Bonne fête aux mauvaises mères …

 

Il y a des moments dans le cycle de l’année où les séances de psychothérapie prennent une charge particulière, liée aux fêtes, aux saisons, au rythme social. On sort alors clairement de l’individu perçu parfois comme isolé dans sa souffrance, ses blessures, pour entrer dans une vision complexe ou le tambour collectif résonne à travers chacun, à travers chacune qui ose ouvrir son coeur. 

Dans ces moments, il y a toujours Noël. Noël et le deuil de la famille idéale, Noël et les repas de famille où ne se règlent pas suffisamment les comptes, Noël et les cadeaux ratés, les cadeaux empoisonnés, les cadeaux que l’ont voudrait envoyer à la tête de ceux qui nous les ont offerts, les cadeaux vite oubliés. Et les bouleversants aussi. Parfois.

Dans ces moments, il y a la chaleur de l’été qui invite à l’amour, et murmure la solitude ou le désir qui s’est asséché comme ce ruisseau-là,  tout près, que la canicule a fait s’évaporer. 

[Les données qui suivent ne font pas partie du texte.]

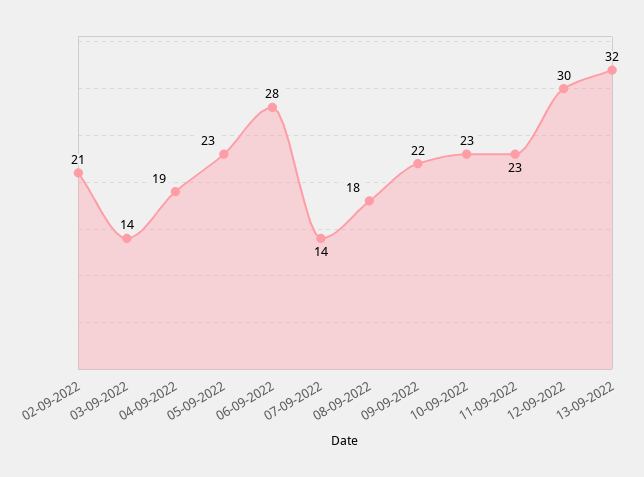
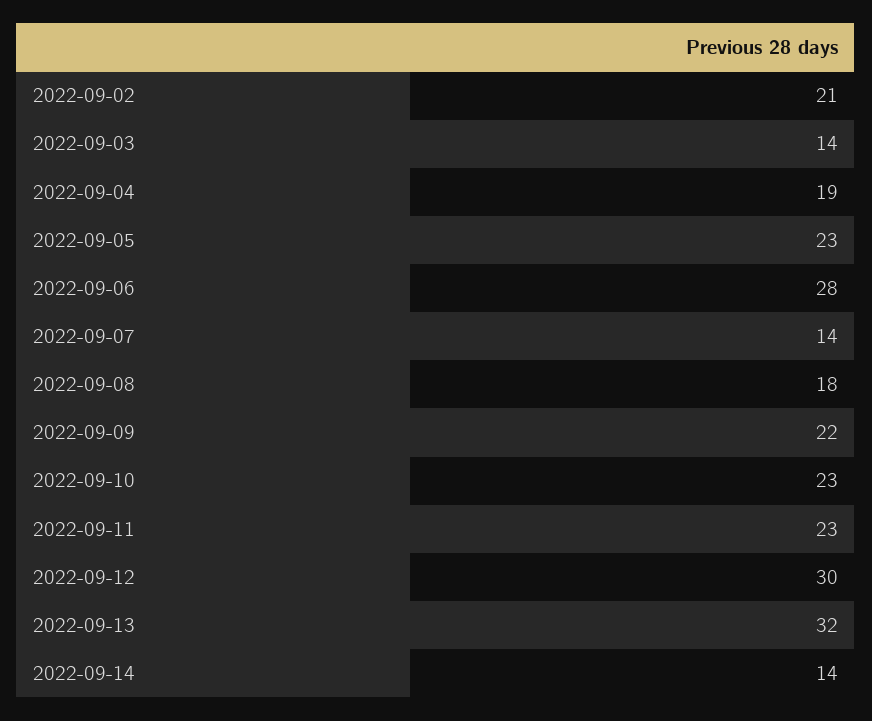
2022-09-14: none -> 14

Dans ces moments il y a les pluies de novembre qui nous rappellent et nous aident à pleurer nos morts au jour des Défunts. 

Il y a aussi le froid désespérant de février qui nous fait enfin croire en la solidarité, pour survivre, pour se réchauffer, le mois de février qui nous fait parfois mimer l’amour, pour ne pas être seul(e) le soir de la Saint Valentin.

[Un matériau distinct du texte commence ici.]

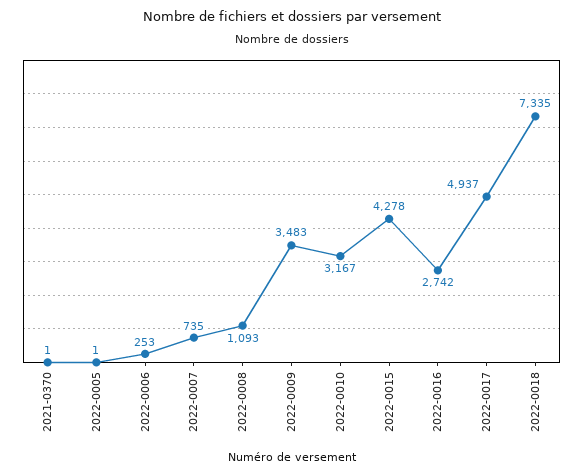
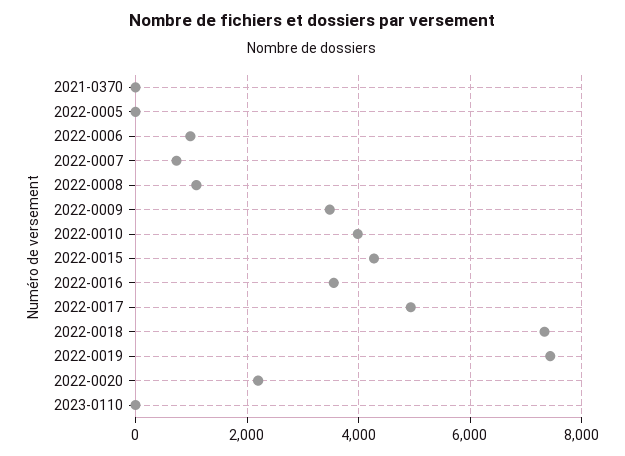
2022-0006: 253 -> 1000
2022-0010: 3167 -> 4000
2022-0016: 2742 -> 3600
2022-0019: none -> 7400
2022-0020: none -> 2200
2023-0110: none -> 0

Il y a encore la rentrée des classes et tous les rêves que nous avons laissés derrière nous, chanteur ou écrivaine, scientifique ou cosmonaute, vendeur de fleurs ou menuisière, éternels étudiants émoustillés par l’odeur des cahiers et des livres neufs, par ce soleil frais et remobilisant des matins de fin d’été. 

Dans ces instants particuliers de l’année, il y a aussi la fête des mères.

Il y a les bouquets de fleurs, de roses blanches pour ma jolie maman, de roses rouges pour ma maman d’amour, et les gâteaux dégoulinant de sucre doux comme le sein de maman, et de crème blanche comme le lait de maman …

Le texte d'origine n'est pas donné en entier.